→ Problem statement: Every record below is to be restated verbatim, though its images are not.

→ Dataset:
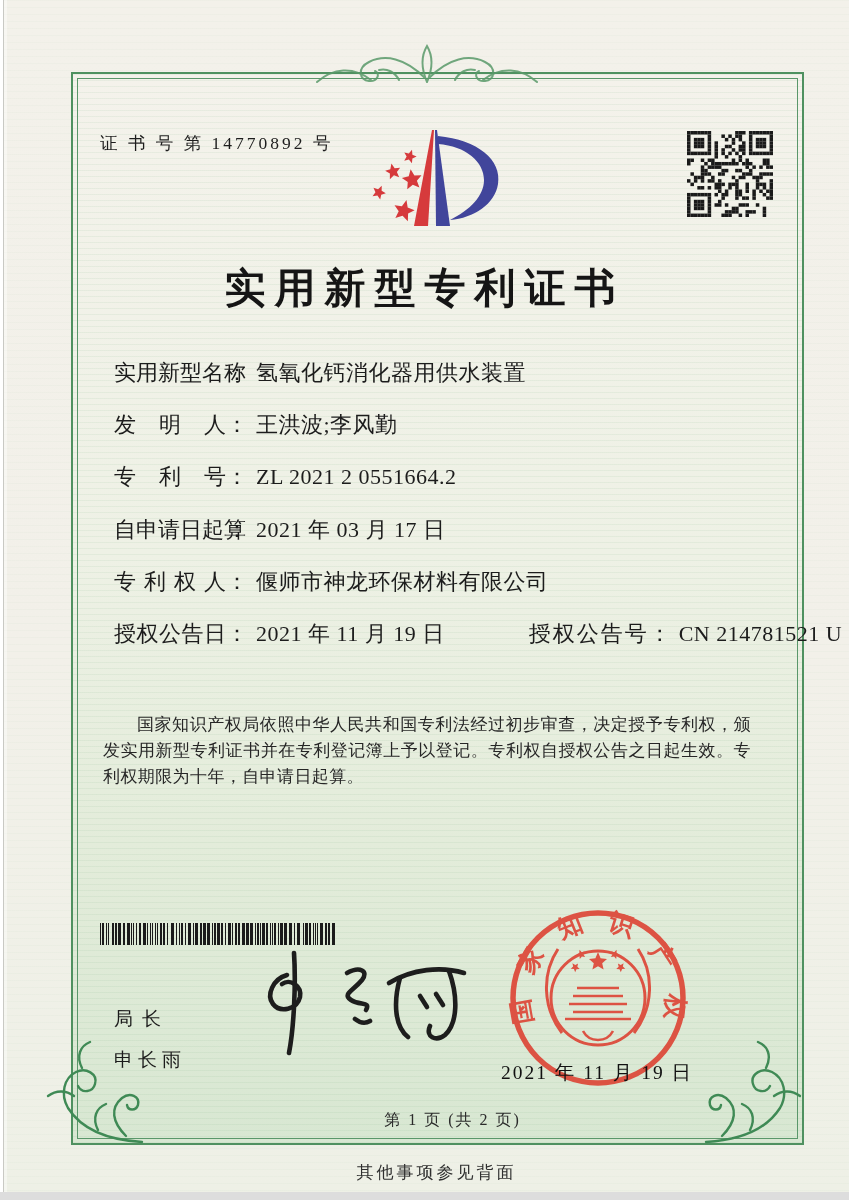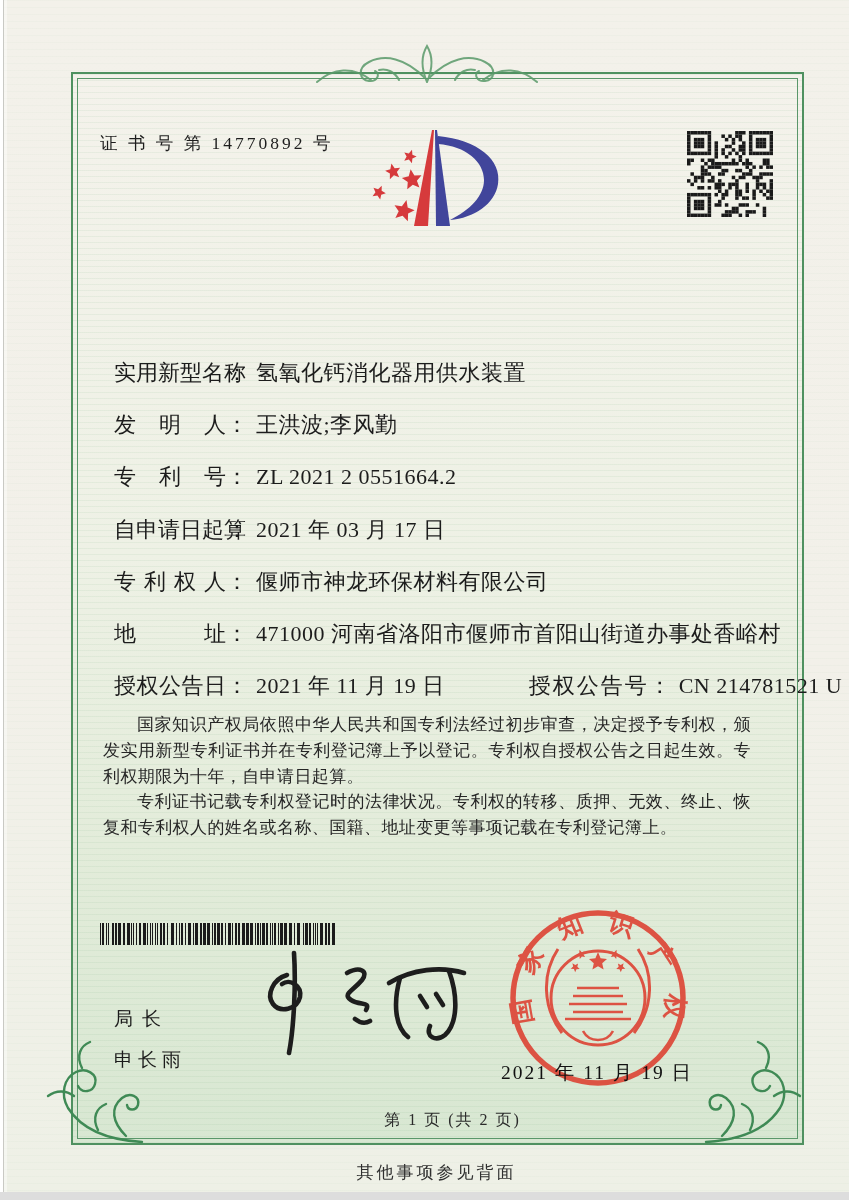--- a/index.html
+++ b/index.html
@@ -393,48 +393,45 @@
       <rect x="5" y="24" width="1.02" height="1.02" fill="#1a1a1a"></rect>
       <rect x="6" y="24" width="1.02" height="1.02" fill="#1a1a1a"></rect>
       <rect x="10" y="24" width="1.02" height="1.02" fill="#1a1a1a"></rect>
       <rect x="11" y="24" width="1.02" height="1.02" fill="#1a1a1a"></rect>
       <rect x="12" y="24" width="1.02" height="1.02" fill="#1a1a1a"></rect>
       <rect x="15" y="24" width="1.02" height="1.02" fill="#1a1a1a"></rect>
       <rect x="17" y="24" width="1.02" height="1.02" fill="#1a1a1a"></rect>
       <rect x="22" y="24" width="1.02" height="1.02" fill="#1a1a1a"></rect>
     </svg>
 
+  <div class="title">实用新型专利证书</div>
 
   <div class="fields">
     <div class="frow">
       <span class="flabel">实用新型名称</span><span class="colon">：</span><span class="fvalue">氢氧化钙消化器用供水装置</span>
     </div>
     <div class="frow">
       <span class="flabel">发明人</span><span class="colon">：</span><span class="fvalue">王洪波;李风勤</span>
     </div>
     <div class="frow">
       <span class="flabel">专利号</span><span class="colon">：</span><span class="fvalue">ZL 2021 2 0551664.2</span>
     </div>
     <div class="frow">
       <span class="flabel">自申请日起算</span><span class="colon">：</span><span class="fvalue">2021 年 03 月 17 日</span>
     </div>
     <div class="frow">
       <span class="flabel">专利权人</span><span class="colon">：</span><span class="fvalue">偃师市神龙环保材料有限公司</span>
     </div>
     <div class="frow">
-      <span class="flabel">地址</span><span class="colon">：</span><span class="fvalue">471000 河南省洛阳市偃师市首阳山街道办事处香峪村</span>
-    </div>
-    <div class="frow">
       <span class="flabel">授权公告日</span><span class="colon">：</span><span class="fvalue">2021 年 11 月 19 日</span><span class="fpair2"><span class="flabel2">授权公告号</span><span class="colon">：</span><span class="fvalue">CN 214781521 U</span></span>
     </div>
   </div>
 
   <div class="body-text">
     <p>国家知识产权局依照中华人民共和国专利法经过初步审查，决定授予专利权，颁发实用新型专利证书并在专利登记簿上予以登记。专利权自授权公告之日起生效。专利权期限为十年，自申请日起算。</p>
-    <p>专利证书记载专利权登记时的法律状况。专利权的转移、质押、无效、终止、恢复和专利权人的姓名或名称、国籍、地址变更等事项记载在专利登记簿上。</p>
   </div>
 
   <svg class="barcode" id="barcode-svg" width="236" height="22">
       <rect x="0" y="0" width="1" height="22" fill="#1b1b1b"></rect>
       <rect x="2" y="0" width="2" height="22" fill="#1b1b1b"></rect>
       <rect x="6" y="0" width="1" height="22" fill="#1b1b1b"></rect>
       <rect x="8" y="0" width="1" height="22" fill="#1b1b1b"></rect>
       <rect x="12" y="0" width="2" height="22" fill="#1b1b1b"></rect>
       <rect x="15" y="0" width="2" height="22" fill="#1b1b1b"></rect>
       <rect x="18" y="0" width="3" height="22" fill="#1b1b1b"></rect>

→ Answer for this exercise:
--- a/index.html
+++ b/index.html
@@ -393,48 +393,45 @@
       <rect x="5" y="24" width="1.02" height="1.02" fill="#1a1a1a"></rect>
       <rect x="6" y="24" width="1.02" height="1.02" fill="#1a1a1a"></rect>
       <rect x="10" y="24" width="1.02" height="1.02" fill="#1a1a1a"></rect>
       <rect x="11" y="24" width="1.02" height="1.02" fill="#1a1a1a"></rect>
       <rect x="12" y="24" width="1.02" height="1.02" fill="#1a1a1a"></rect>
       <rect x="15" y="24" width="1.02" height="1.02" fill="#1a1a1a"></rect>
       <rect x="17" y="24" width="1.02" height="1.02" fill="#1a1a1a"></rect>
       <rect x="22" y="24" width="1.02" height="1.02" fill="#1a1a1a"></rect>
     </svg>
 
+  <div class="title">实用新型专利证书</div>
 
   <div class="fields">
     <div class="frow">
       <span class="flabel">实用新型名称</span><span class="colon">：</span><span class="fvalue">氢氧化钙消化器用供水装置</span>
     </div>
     <div class="frow">
       <span class="flabel">发明人</span><span class="colon">：</span><span class="fvalue">王洪波;李风勤</span>
     </div>
     <div class="frow">
       <span class="flabel">专利号</span><span class="colon">：</span><span class="fvalue">ZL 2021 2 0551664.2</span>
     </div>
     <div class="frow">
       <span class="flabel">自申请日起算</span><span class="colon">：</span><span class="fvalue">2021 年 03 月 17 日</span>
     </div>
     <div class="frow">
       <span class="flabel">专利权人</span><span class="colon">：</span><span class="fvalue">偃师市神龙环保材料有限公司</span>
     </div>
     <div class="frow">
-      <span class="flabel">地址</span><span class="colon">：</span><span class="fvalue">471000 河南省洛阳市偃师市首阳山街道办事处香峪村</span>
-    </div>
-    <div class="frow">
       <span class="flabel">授权公告日</span><span class="colon">：</span><span class="fvalue">2021 年 11 月 19 日</span><span class="fpair2"><span class="flabel2">授权公告号</span><span class="colon">：</span><span class="fvalue">CN 214781521 U</span></span>
     </div>
   </div>
 
   <div class="body-text">
     <p>国家知识产权局依照中华人民共和国专利法经过初步审查，决定授予专利权，颁发实用新型专利证书并在专利登记簿上予以登记。专利权自授权公告之日起生效。专利权期限为十年，自申请日起算。</p>
-    <p>专利证书记载专利权登记时的法律状况。专利权的转移、质押、无效、终止、恢复和专利权人的姓名或名称、国籍、地址变更等事项记载在专利登记簿上。</p>
   </div>
 
   <svg class="barcode" id="barcode-svg" width="236" height="22">
       <rect x="0" y="0" width="1" height="22" fill="#1b1b1b"></rect>
       <rect x="2" y="0" width="2" height="22" fill="#1b1b1b"></rect>
       <rect x="6" y="0" width="1" height="22" fill="#1b1b1b"></rect>
       <rect x="8" y="0" width="1" height="22" fill="#1b1b1b"></rect>
       <rect x="12" y="0" width="2" height="22" fill="#1b1b1b"></rect>
       <rect x="15" y="0" width="2" height="22" fill="#1b1b1b"></rect>
       <rect x="18" y="0" width="3" height="22" fill="#1b1b1b"></rect>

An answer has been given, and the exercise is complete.